One big issue for financial planners working with elderly clients is cognitive impairment. This comes into play more often than you might realize.
Sixteen percent of the U.S. population between age 70 and 89 has at least some form of mild cognitive impairment, according to a 2010 study by the Mayo Clinic. And according to U.S. government data, 5% of the population over the age of 65 has varying degrees of Alzheimer’s, with the affected percentage doubling every five years thereafter.
To protect themselves and their senior clients, Brian Parker, a fee-only, Los Angeles-based CFP, suggests that advisors document the planning process carefully, especially with regard to who will make financial decisions on an elder client’s behalf.
In the September issue of Financial Planning, Parker recommended a systematic approach that includes the following steps:
- Review the planning done to date, including wills, trusts and durable powers of attorney. Get outside legal help to make any changes that are required.

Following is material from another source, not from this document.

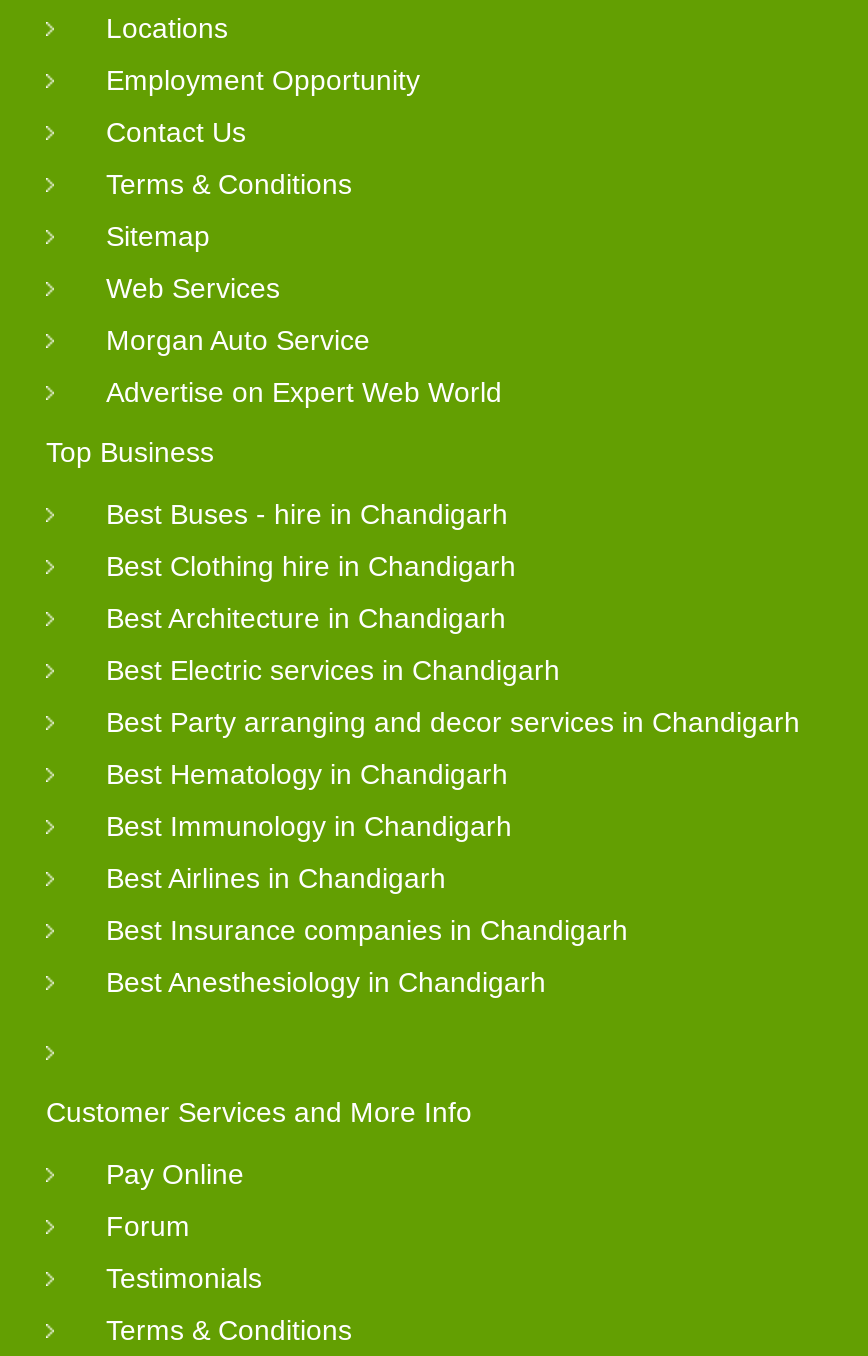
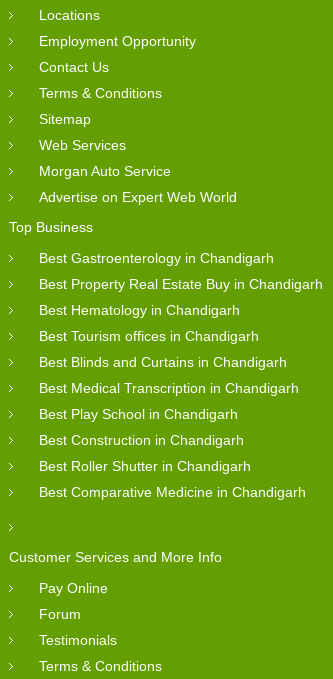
[106,498,800,738] Best Buses - hire in Chandigarh | Best Clothing hire in Chandigarh | Best Architecture in Chandigarh | Best Electric services in Chandigarh | Best Party arranging and decor services in Chandigarh -> [39,250,323,292] Best Gastroenterology in Chandigarh | Best Property Real Estate Buy in Chandigarh
moved [106,758,508,790] -> [39,302,240,318]: Best Hematology in Chandigarh
[106,810,628,998] Best Immunology in Chandigarh | Best Airlines in Chandigarh | Best Insurance companies in Chandigarh | Best Anesthesiology in Chandigarh -> [39,328,306,500] Best Tourism offices in Chandigarh | Best Blinds and Curtains in Chandigarh | Best Medical Transcription in Chandigarh | Best Play School in Chandigarh | Best Construction in Chandigarh | Best Roller Shutter in Chandigarh | Best Comparative Medicine in Chandigarh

- Address the big questions, such as whether a client will continue to live at home or move to a facility. Also, if the client moves, does the home get sold? Does the client want to involve his or her children in the planning and decision-making? Who will handle the bill payments?
- Document all client conversations and related decisions. Record the names and contact information of the people involved.
- To discuss these issues, meet with a trusted circle that may include children, other family members and trusted advisors whom the client wants to involve.